> Records for the task:
-----

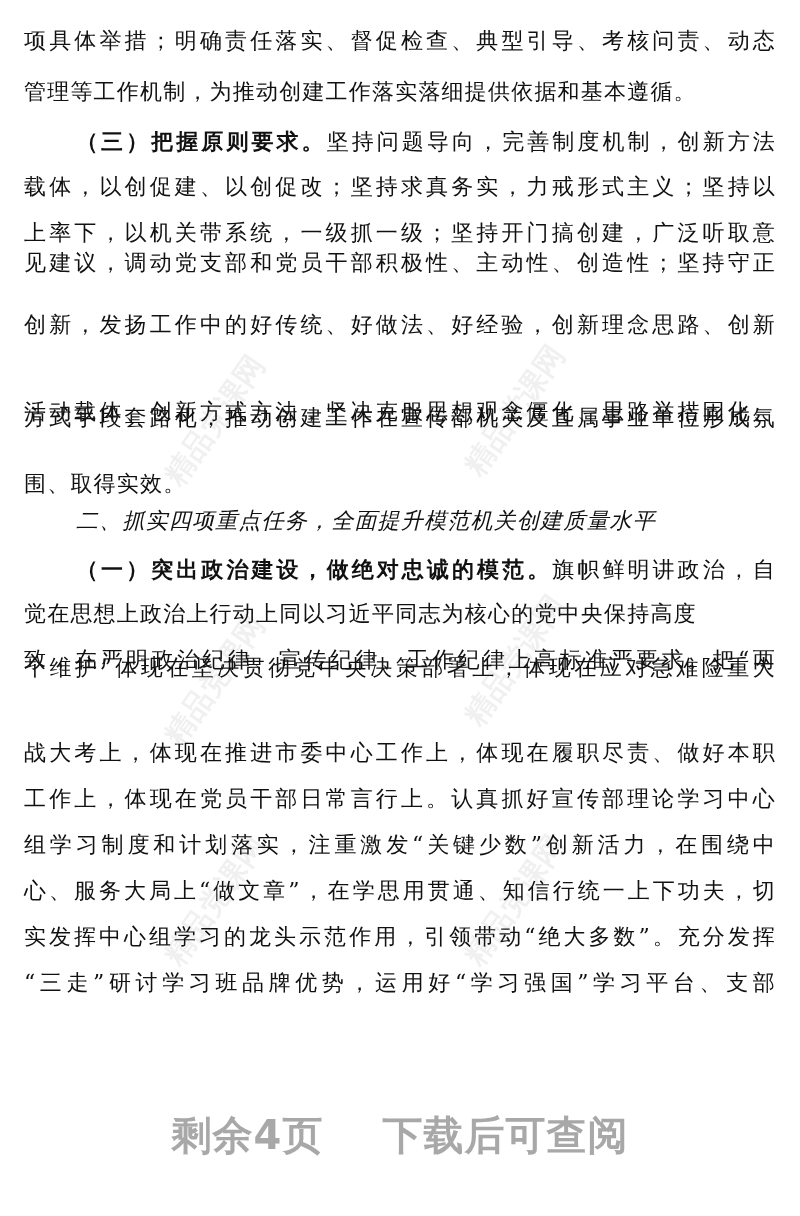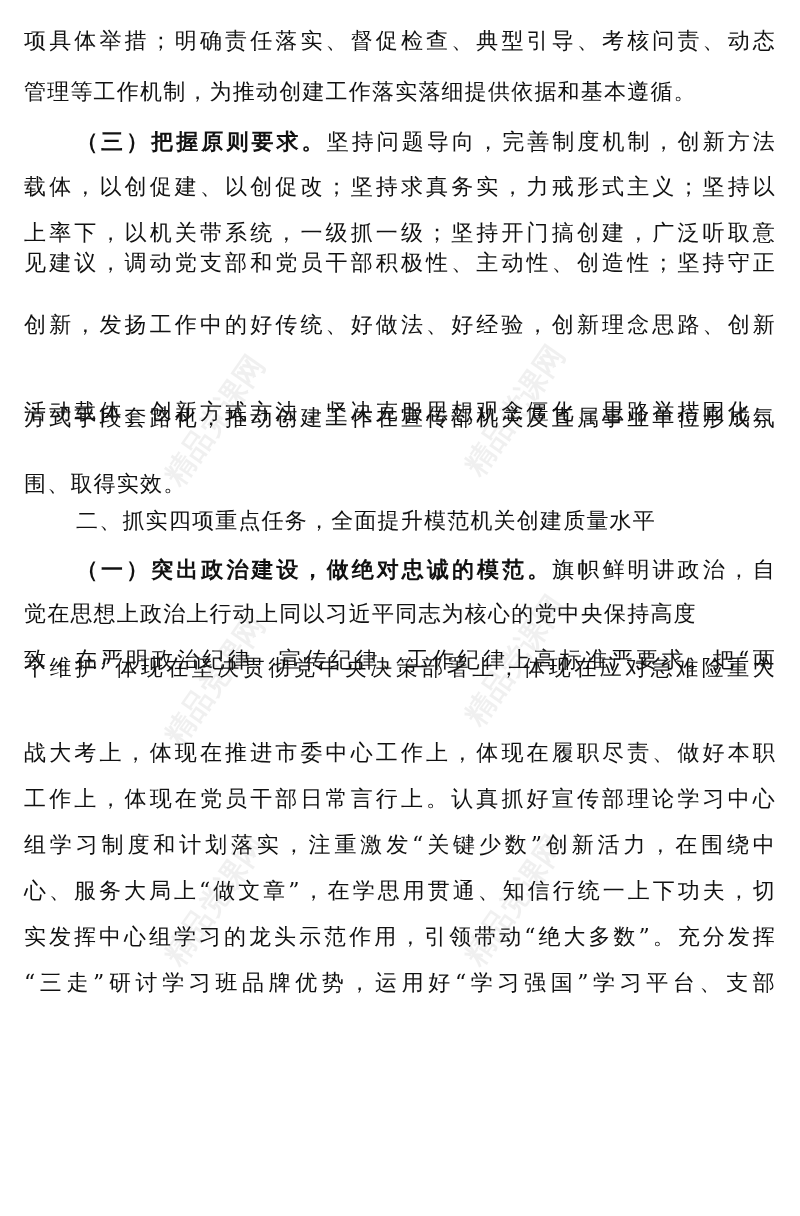--- a/index.html
+++ b/index.html
@@ -28,26 +28,30 @@
       <div class="line" style="top: 26px;">项具体举措；明确责任落实、督促检查、典型引导、考核问责、动态</div>
       <div class="line last" style="top: 77px;">管理等工作机制，为推动创建工作落实落细提供依据和基本遵循。</div>
       <div class="line" style="top: 126px; left: 76px; width: 700px;"><span class="bold">（三）把握原则要求。</span>坚持问题导向，完善制度机制，创新方法</div>
       <div class="line" style="top: 172px;">载体，以创促建、以创促改；坚持求真务实，力戒形式主义；坚持以</div>
       <div class="line" style="top: 218px;">上率下，以机关带系统，一级抓一级；坚持开门搞创建，广泛听取意</div>
       <div class="line" style="top: 248px;">见建议，调动党支部和党员干部积极性、主动性、创造性；坚持守正</div>
       <div class="line" style="top: 310px;">创新，发扬工作中的好传统、好做法、好经验，创新理念思路、创新</div>
       <div class="line" style="top: 357px; margin-top: 40px;">活动载体、创新方式方法，坚决克服思想观念僵化、思路举措固化、</div>
       <div class="line" style="top: 403px;">方式手段套路化，推动创建工作在宣传部机关及直属事业单位形成氛</div>
       <div class="line last" style="top: 449px; margin-top: 20px;">围、取得实效。</div>
-      <div class="line last" style="top: 506px; left: 76px; width: 700px;">二、抓实四项重点任务，全面提升模范机关创建质量水平</div>
+      <div class="line last" style="top: 506px; left: 76px; width: 700px; font-style: italic;">二、抓实四项重点任务，全面提升模范机关创建质量水平</div>
       <div class="line" style="top: 554px; left: 76px; width: 700px;"><span class="bold">（一）突出政治建设，做绝对忠诚的模范。</span>旗帜鲜明讲政治，自</div>
       <div class="line last" style="top: 599px;">觉在思想上政治上行动上同以习近平同志为核心的党中央保持高度</div>
       <div class="line" style="top: 645px;">致，在严明政治纪律、宣传纪律、工作纪律上高标准严要求。把“两</div>
       <div class="line" style="top: 653px;">个维护”体现在坚决贯彻党中央决策部署上，体现在应对急难险重大</div>
       <div class="line" style="top: 738px;">战大考上，体现在推进市委中心工作上，体现在履职尽责、做好本职</div>
       <div class="line" style="top: 784px;">工作上，体现在党员干部日常言行上。认真抓好宣传部理论学习中心</div>
       <div class="line" style="top: 830px;">组学习制度和计划落实，注重激发“关键少数”创新活力，在围绕中</div>
       <div class="line" style="top: 876px;">心、服务大局上“做文章”，在学思用贯通、知信行统一上下功夫，切</div>
       <div class="line" style="top: 922px;">实发挥中心组学习的龙头示范作用，引领带动“绝大多数”。充分发挥</div>
       <div class="line" style="top: 968px;">“三走”研讨学习班品牌优势，运用好“学习强国”学习平台、支部</div>
     </div>
 
+  <div class="footer">
+    <span>剩余4页</span>
+    <span>下载后可查阅</span>
+  </div>
 </div>
 
 </body></html>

-----

> Task goal: Output every record above exactly as written, but skip the pictures.

> Expected answer:
--- a/index.html
+++ b/index.html
@@ -28,26 +28,30 @@
       <div class="line" style="top: 26px;">项具体举措；明确责任落实、督促检查、典型引导、考核问责、动态</div>
       <div class="line last" style="top: 77px;">管理等工作机制，为推动创建工作落实落细提供依据和基本遵循。</div>
       <div class="line" style="top: 126px; left: 76px; width: 700px;"><span class="bold">（三）把握原则要求。</span>坚持问题导向，完善制度机制，创新方法</div>
       <div class="line" style="top: 172px;">载体，以创促建、以创促改；坚持求真务实，力戒形式主义；坚持以</div>
       <div class="line" style="top: 218px;">上率下，以机关带系统，一级抓一级；坚持开门搞创建，广泛听取意</div>
       <div class="line" style="top: 248px;">见建议，调动党支部和党员干部积极性、主动性、创造性；坚持守正</div>
       <div class="line" style="top: 310px;">创新，发扬工作中的好传统、好做法、好经验，创新理念思路、创新</div>
       <div class="line" style="top: 357px; margin-top: 40px;">活动载体、创新方式方法，坚决克服思想观念僵化、思路举措固化、</div>
       <div class="line" style="top: 403px;">方式手段套路化，推动创建工作在宣传部机关及直属事业单位形成氛</div>
       <div class="line last" style="top: 449px; margin-top: 20px;">围、取得实效。</div>
-      <div class="line last" style="top: 506px; left: 76px; width: 700px;">二、抓实四项重点任务，全面提升模范机关创建质量水平</div>
+      <div class="line last" style="top: 506px; left: 76px; width: 700px; font-style: italic;">二、抓实四项重点任务，全面提升模范机关创建质量水平</div>
       <div class="line" style="top: 554px; left: 76px; width: 700px;"><span class="bold">（一）突出政治建设，做绝对忠诚的模范。</span>旗帜鲜明讲政治，自</div>
       <div class="line last" style="top: 599px;">觉在思想上政治上行动上同以习近平同志为核心的党中央保持高度</div>
       <div class="line" style="top: 645px;">致，在严明政治纪律、宣传纪律、工作纪律上高标准严要求。把“两</div>
       <div class="line" style="top: 653px;">个维护”体现在坚决贯彻党中央决策部署上，体现在应对急难险重大</div>
       <div class="line" style="top: 738px;">战大考上，体现在推进市委中心工作上，体现在履职尽责、做好本职</div>
       <div class="line" style="top: 784px;">工作上，体现在党员干部日常言行上。认真抓好宣传部理论学习中心</div>
       <div class="line" style="top: 830px;">组学习制度和计划落实，注重激发“关键少数”创新活力，在围绕中</div>
       <div class="line" style="top: 876px;">心、服务大局上“做文章”，在学思用贯通、知信行统一上下功夫，切</div>
       <div class="line" style="top: 922px;">实发挥中心组学习的龙头示范作用，引领带动“绝大多数”。充分发挥</div>
       <div class="line" style="top: 968px;">“三走”研讨学习班品牌优势，运用好“学习强国”学习平台、支部</div>
     </div>
 
+  <div class="footer">
+    <span>剩余4页</span>
+    <span>下载后可查阅</span>
+  </div>
 </div>
 
 </body></html>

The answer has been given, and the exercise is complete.